Tuesday, October 2, 2012

Living Under Drones

Courtesy of globalpost
Photographer:  Thir Khan
 January 21, 2011:  Pakistani tribesmen protest US drone attacks in Miranshah, the main town in North Waziristan district. Witnesses told news reporters the drones were killing innocent people in the tribal areas. AFP reports a 2010 campaign doubled missile attacks in the tribal area with around 100 drone strikes killing more than 650 people.

Truthout reports on the horrific drone killings of Pakistani civilians.  Robert Naiman, Policy Director of Just Foreign Policy writes:
It's Official Dogma in political Washington right now that you can't touch the Pakistan drone strike policy. "Wasting bad guys for free" is too popular, the story says; besides, Democrats have to have some military killing of foreigners that they're for, to give them political cover for the military killing of foreigners that they're against. Most Democrats want to get U.S. troops the hell out of Afghanistan (outside of Official Washington, most Republicans agree.) But, the story goes, these Democrats have to have an "alternative," and the "alternative" is drone strikes.
According to a new study by human rights researchers at Stanford and N.Y.U., "Living Under Drones,"  U.S. "counter-terrorism" officials are greatly underreporting the number of civilians killed by these unmanned combat aerial vehicles



The study also cites The Bureau of Investigative Journalism, reporting 474 to 884 civilian deaths since 2004, including 176 children.

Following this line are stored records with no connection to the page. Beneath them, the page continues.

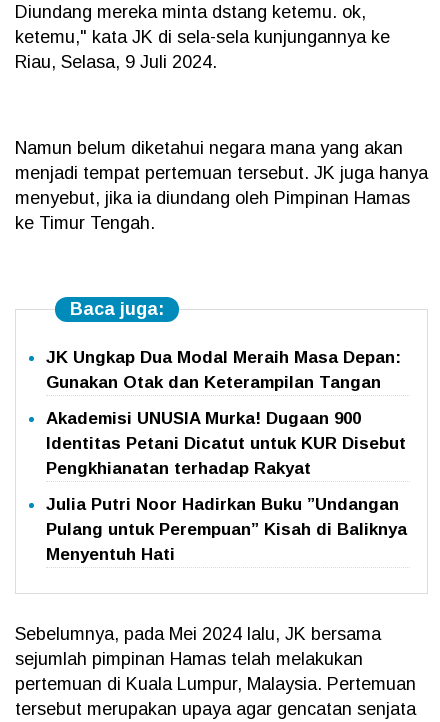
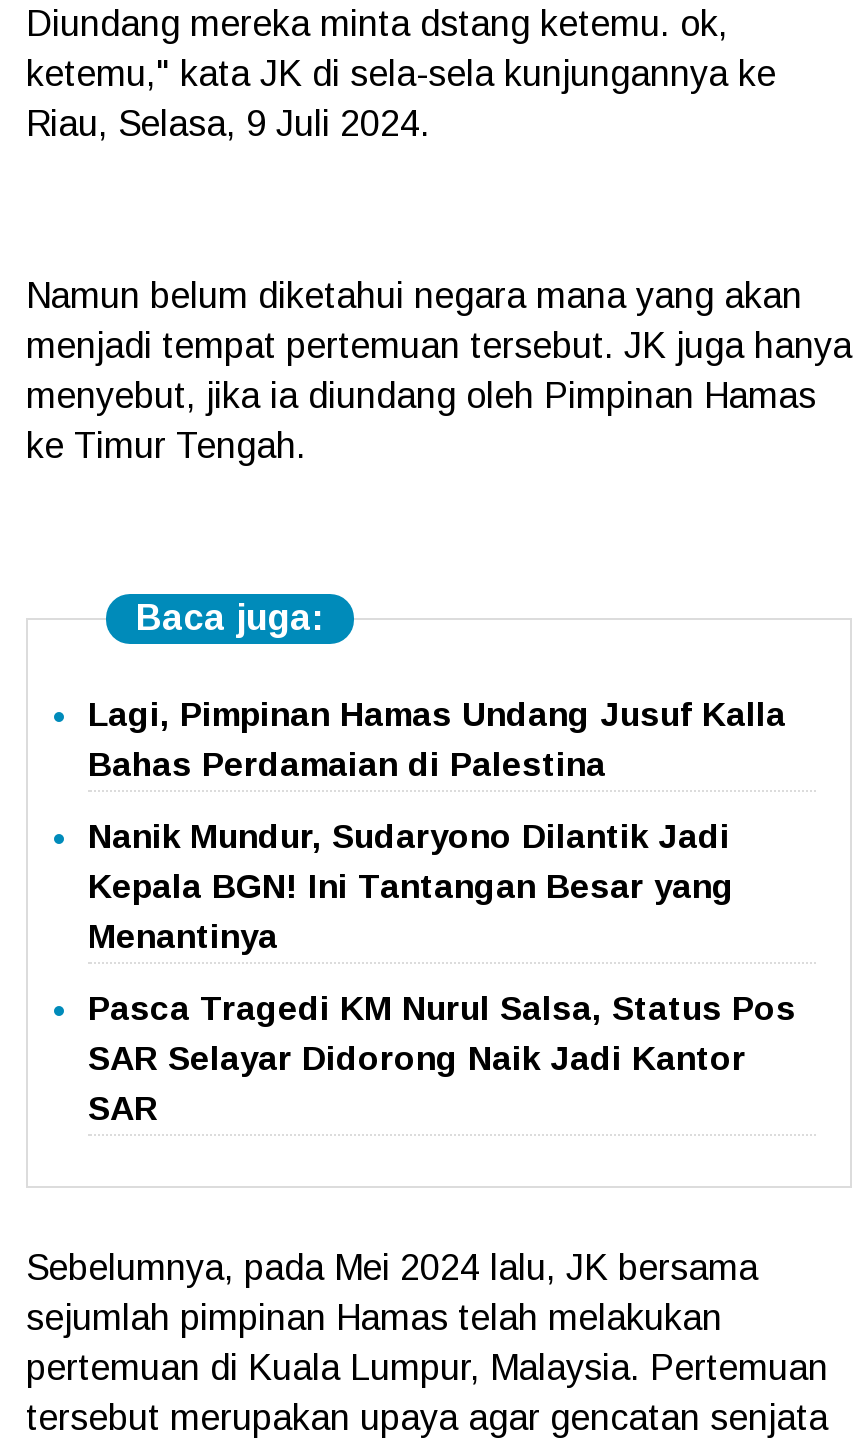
- JK Ungkap Dua Modal Meraih Masa Depan:
- Gunakan Otak dan Keterampilan Tangan
+ Lagi, Pimpinan Hamas Undang Jusuf Kalla
+ Bahas Perdamaian di Palestina

- Akademisi UNUSIA Murka! Dugaan 900
- Identitas Petani Dicatut untuk KUR Disebut
- Pengkhianatan terhadap Rakyat
+ Nanik Mundur, Sudaryono Dilantik Jadi
+ Kepala BGN! Ini Tantangan Besar yang
+ Menantinya

- Julia Putri Noor Hadirkan Buku ”Undangan
- Pulang untuk Perempuan” Kisah di Baliknya
- Menyentuh Hati
+ Pasca Tragedi KM Nurul Salsa, Status Pos
+ SAR Selayar Didorong Naik Jadi Kantor
+ SAR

BraveNewFoundation speaks with researchers and Pakistani civilians who have experienced these traumatizing and psychologically debilitating attacks in Northwest Pakistan, been injured, or known others who have been killed:

 

Mr. Naiman joins 34 other Americans in a Codepink delegationOctober 3-10, "meeting with the families of victims of US drone strikes, participating in a peace march against the drone strikes, and delivering a petition to US and Pakistani officials from Americans, calling for the drone strike policy to end."

In his article, Mr. Naiman summarizes why drone attacks should end, asserting that they have killed and harmed too many civilians, they aren't making the U.S. safer, they have turned the Pakistani public against the U.S. (with 3/4th of the people now considering the U.S. its enemy), and that they violate international and U.S. law and undermine democracy.